The main characters - two former college roommates at an unnamed coed college in Maine - meet up in Boston for a visit. The "unnamed narrator" - who I will refer to as "UN" - has a tangled past with her roommate and the roommate's husband of 30 or so years. They all attended college together in the late 1930's and the husband, like many of his contemporaries went into service in WW2. He came back to a bride and a job in the publishing industry in Boston. They had two sons together, who, by the early 1970's were part of that disaffected generation - my generation - tangling with the societal mores of the time, as well as the ever-present Vietnam War draft. The sons of Gay and Len were a tangential - but important - part of the story because their lives affected those of their parents.
The narrator, Gay, Len, and several others - (including an old lover of the "UN") drink. They drink a lot. That was fairly common in that generation. I grew up in a house with an open bar and parents who hosted a lot of cocktail parties. The drinking in the book begins early in the day in question and actually harkens back to the drinking in the birth families of Gay and the "UN". Gay and Len's relationship problems aren't helped by the free-flowing liquor, which seems to prevent the honest communication these two so badly need.

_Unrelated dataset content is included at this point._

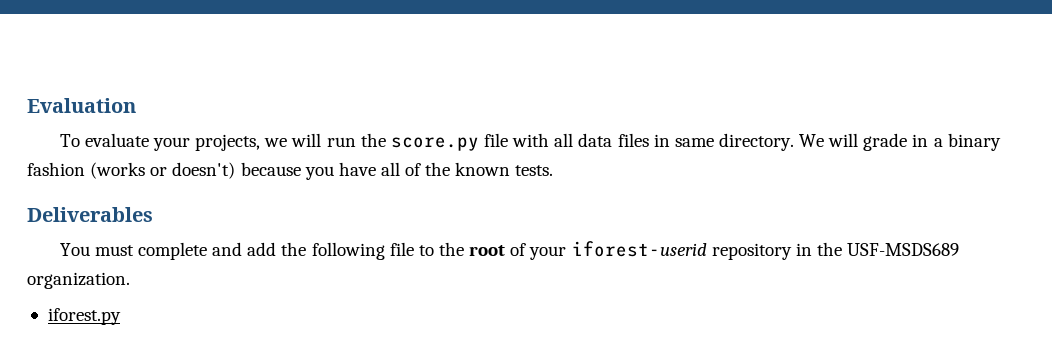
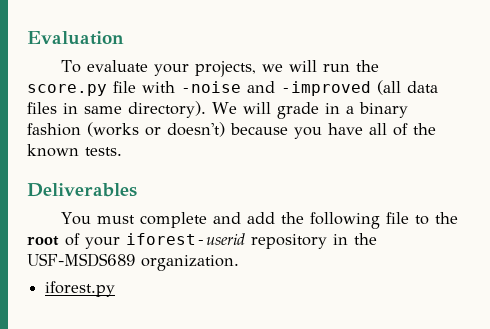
[554,133,574,147] all -> [181,80,401,96] -noise and -improved (all
[718,133,794,151] directory. -> [128,101,206,118] directory).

In the question sheet geared for book clubs in the back of the book, the first question asks if the "unnamed narrator" used hindered or increased the reader's enjoyment of the book. I didn't like it because I felt removed - again with the word "removed" - from the narrator's presence. It was as if I was watching "UN" observing the action with a studied eye. She never really seemed to join in the action, and so, neither did I. I've never read anything by Elizabeth Savage, so I don't know if this was a devise she commonly used in her fiction.
I really wish the Amazon rating system would use a Three-Star rating as "neutral"; not good, not bad. Because that's why I'm giving "Ritz" a three star review; I'm glad I read it but I'm not sure I'll remember it a week from now.